Amputees who experience phantom limb pain could have a new treatment option. Scientists from Sweden, led by Assistant Professor Max Ortiz Catalan of the Chalmers University of Technology, have found that moving and seeing a phantom limb in augmented reality can alleviate such pain.

In the study, published in December 1, 2016 edition of The Lancet, 14 patients underwent 12 treatment sessions involving ‘phantom motor execution’, an idea based on mirror therapy (when reflections of the unaffected limb are used to make it appear as though the patient is moving their missing limb). All of the patients, who had not gotten relief from other treatments, had begun experiencing phantom limb pain soon after they had their arm amputated between 2 and 36 years ago.

As indicated in the December 1, 2016 news release, “…Most amputees experience some pain after losing a limb, but for a third of cases it becomes very severe leading to poor quality of life, worse disability, poorer mental health and greater difficulty in prosthesis use than for amputees without phantom limb pain. The condition is believed to be caused by the brain not adapting to the loss of a limb so the neurons for that area remain active and trigger pain.”

“In the study, researchers placed sensors on the patients’ stumps to detect muscular activity for the missing arm. The signals were then fed into a computer that decoded and used them to create an active virtual arm on a computer screen, representing the missing limb.

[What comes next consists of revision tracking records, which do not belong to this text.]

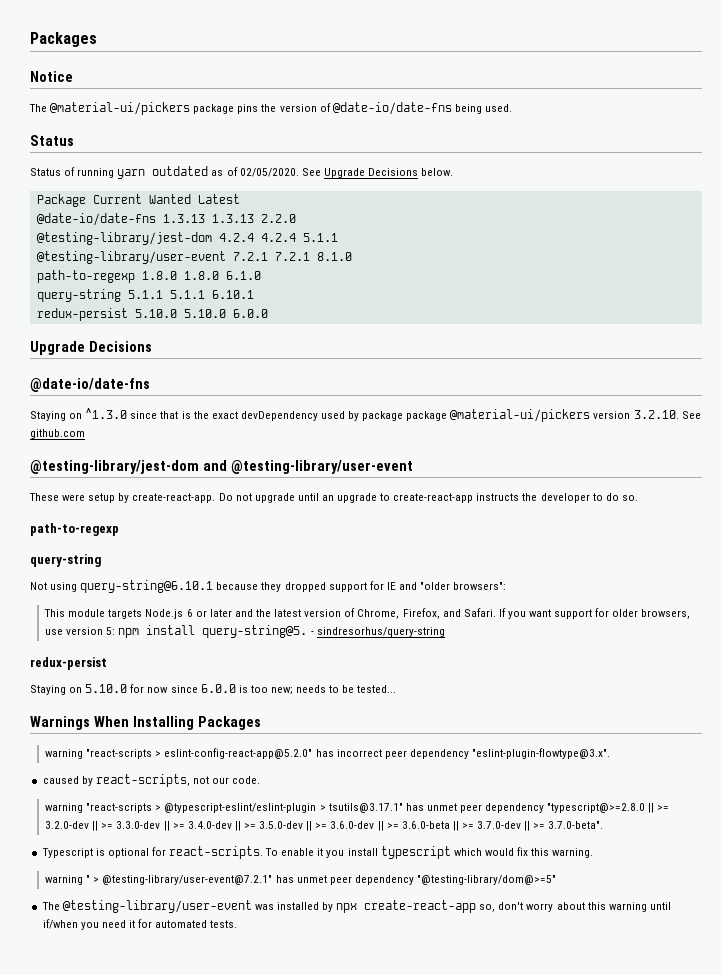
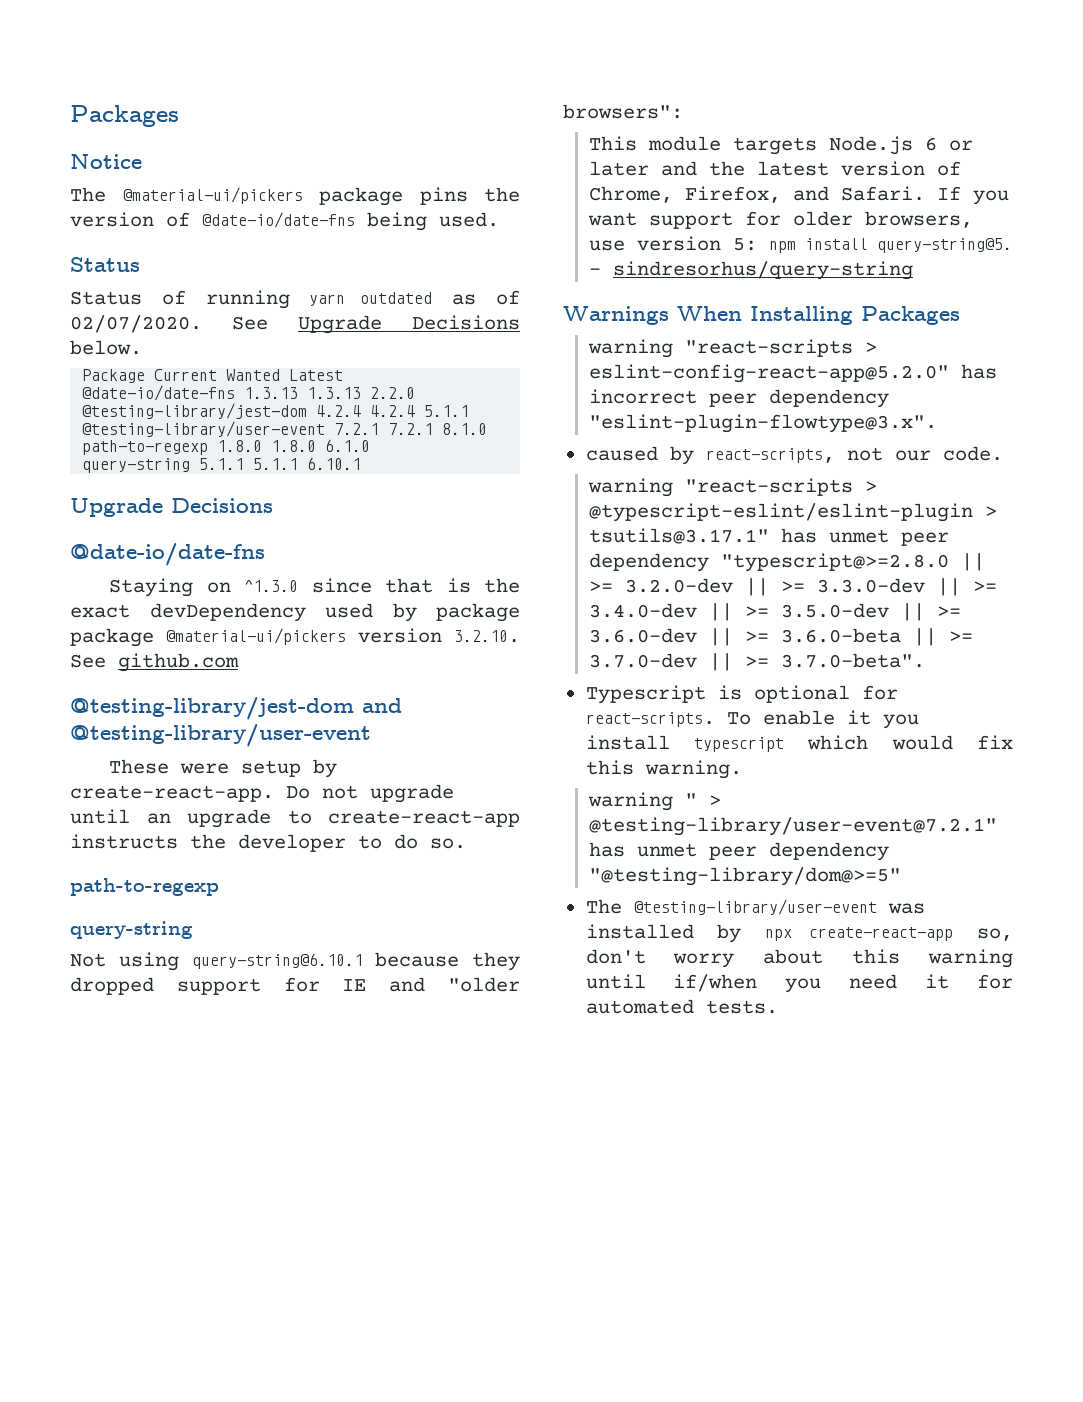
[239,168,299,177] 02/05/2020. -> [70,315,202,333] 02/07/2020.
[36,308,268,321] // redux-persist 5.10.0 5.10.0 6.0.0 -> (362, 463) none
[30,657,107,670] [30,684,397,695] // redux-persist // Staying on 5.10.0 for now since 6.0.0 is too new; needs to be tested... -> (914, 270) none

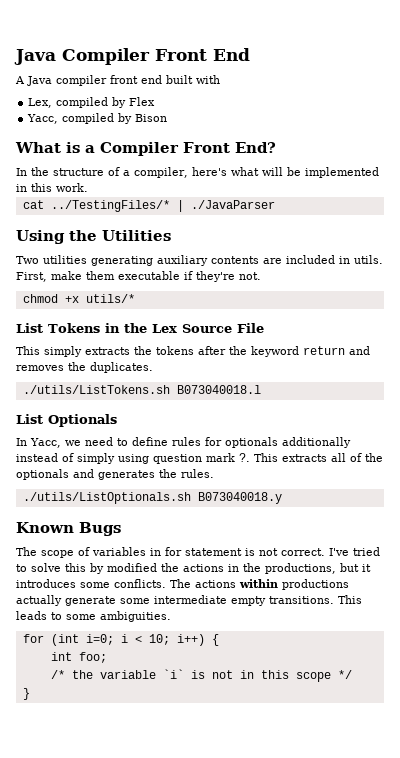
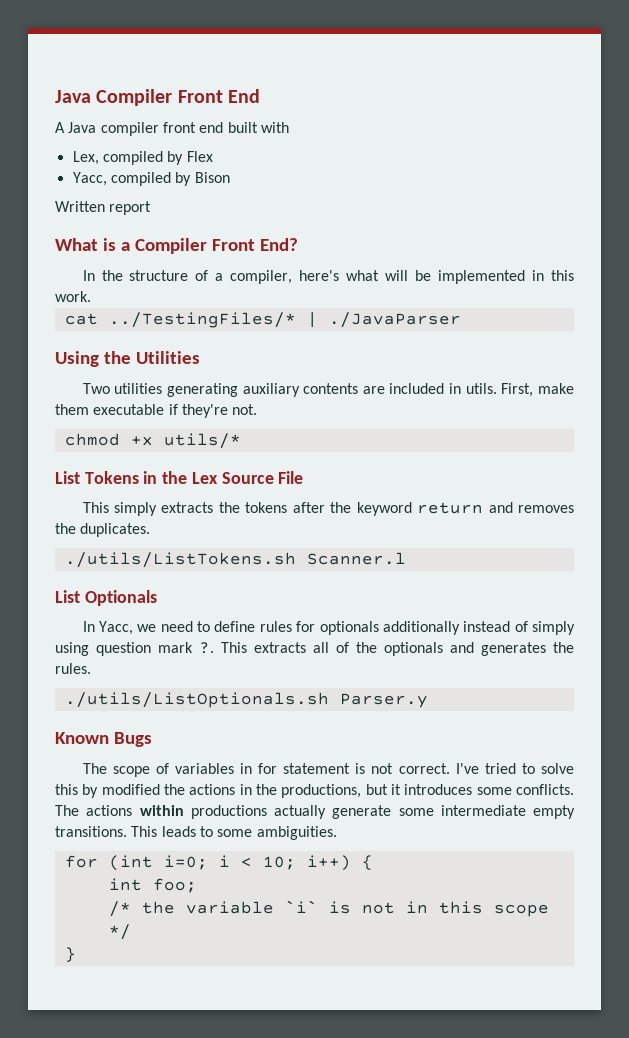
(168, 118) none -> [55,201,152,215] // Written report
[176,385,261,394] B073040018.l -> [306,552,406,565] Scanner.l
[197,492,282,504] B073040018.y -> [339,693,428,708] Parser.y

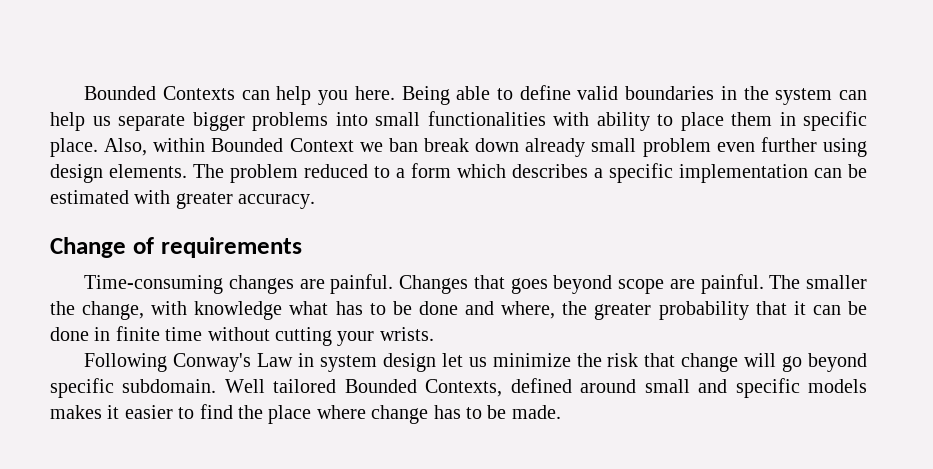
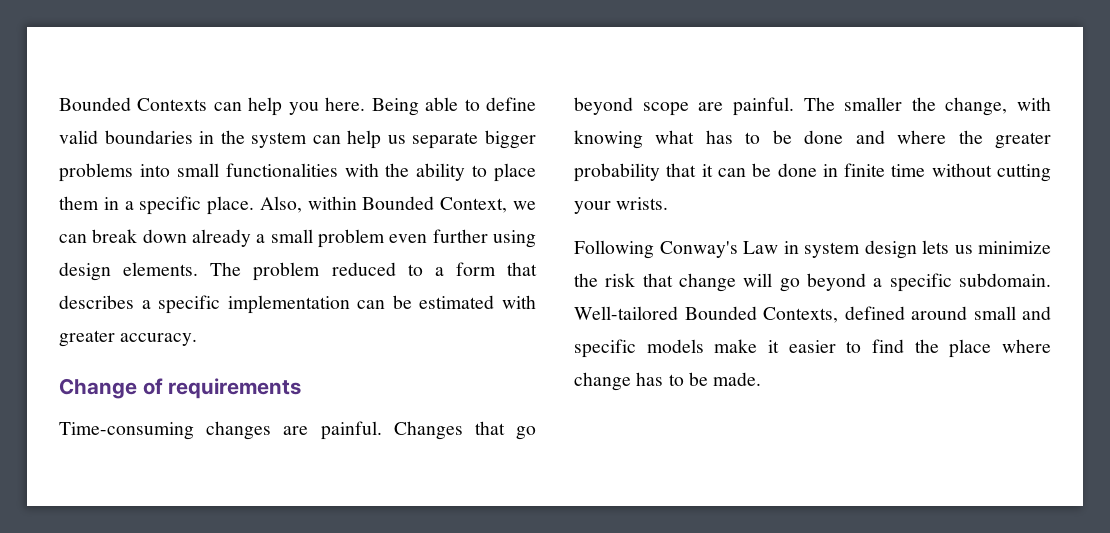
(589, 119) none -> [385,163,410,177] the
(796, 119) none -> [124,201,134,210] a
[289,138,418,152] Context we ban -> [440,197,536,213] [59,234,87,243] Context, we can
(586, 147) none -> [256,234,266,243] a
[457,164,506,178] which -> [507,262,537,276] that
[510,278,548,294] goes -> [516,426,536,440] go
[194,301,283,320] knowledge -> [574,130,643,149] knowing
[501,301,556,319] where, -> [897,130,947,144] where
[441,353,463,367] let -> [922,240,949,254] lets
(867, 362) none -> [873,278,883,287] a
[224,379,337,393] Well tailored -> [574,306,678,320] Well-tailored
[50,405,102,419] makes -> [714,339,758,353] make

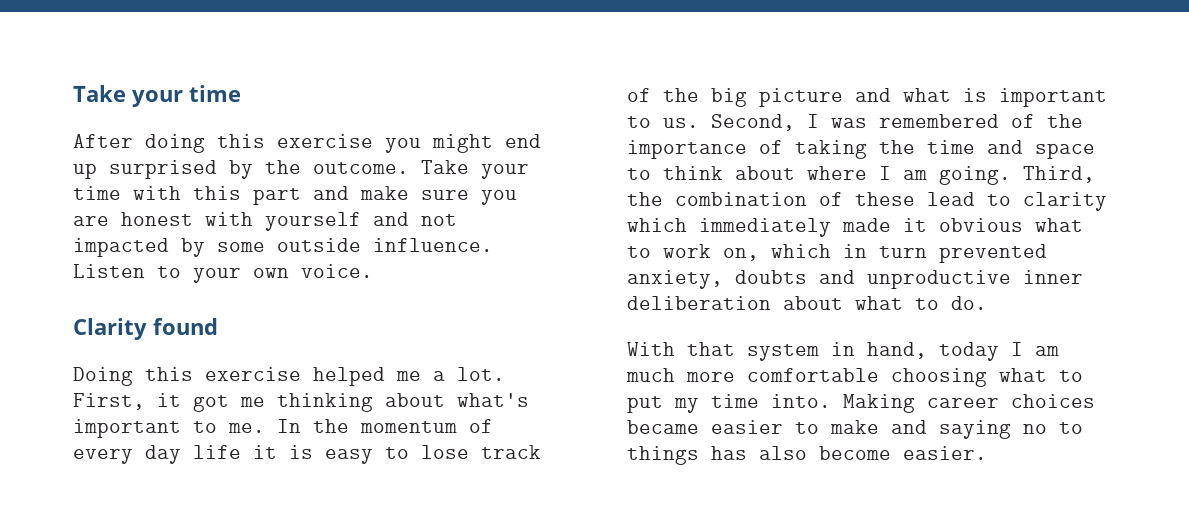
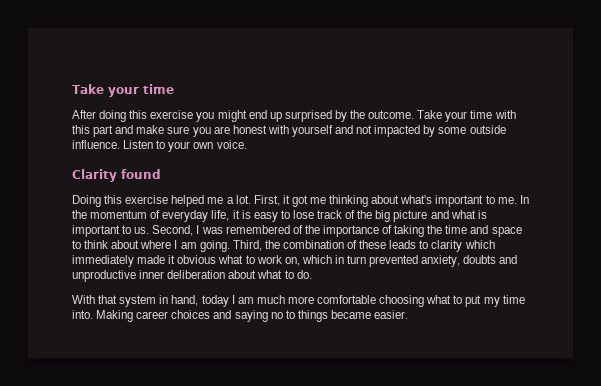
[73,445,241,464] every day life -> [162,210,230,222] everyday life,
[927,192,975,206] lead -> [389,240,417,249] leads
[627,420,879,434] became easier to make -> (211, 314) none
[711,446,891,460] has also become -> [330,310,371,319] became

There were three parts to the therapy (see video at https://youtu.be/ek7JHGC-T4E), which involved patients training the virtual limb, driving a virtual race car around a track using their phantom movements and copying the movements of an on-screen limb with their phantom movements in 12 two-hour treatment sessions.”

“The study found that on average the intensity, quality and frequency of phantom limb pain halved following treatment—with a 32% reduction in the intensity of the pain, a 51% reduction in pain quality and intensity and a 47% reduction in its duration, frequency and intensity…The number of patients feeling constant pain reduced from 12 to 6 patients at six month follow-up, and ‘stabbing’ and ‘tiring/exhausting’ pains in the phantom limb were statistically less common after the treatment.”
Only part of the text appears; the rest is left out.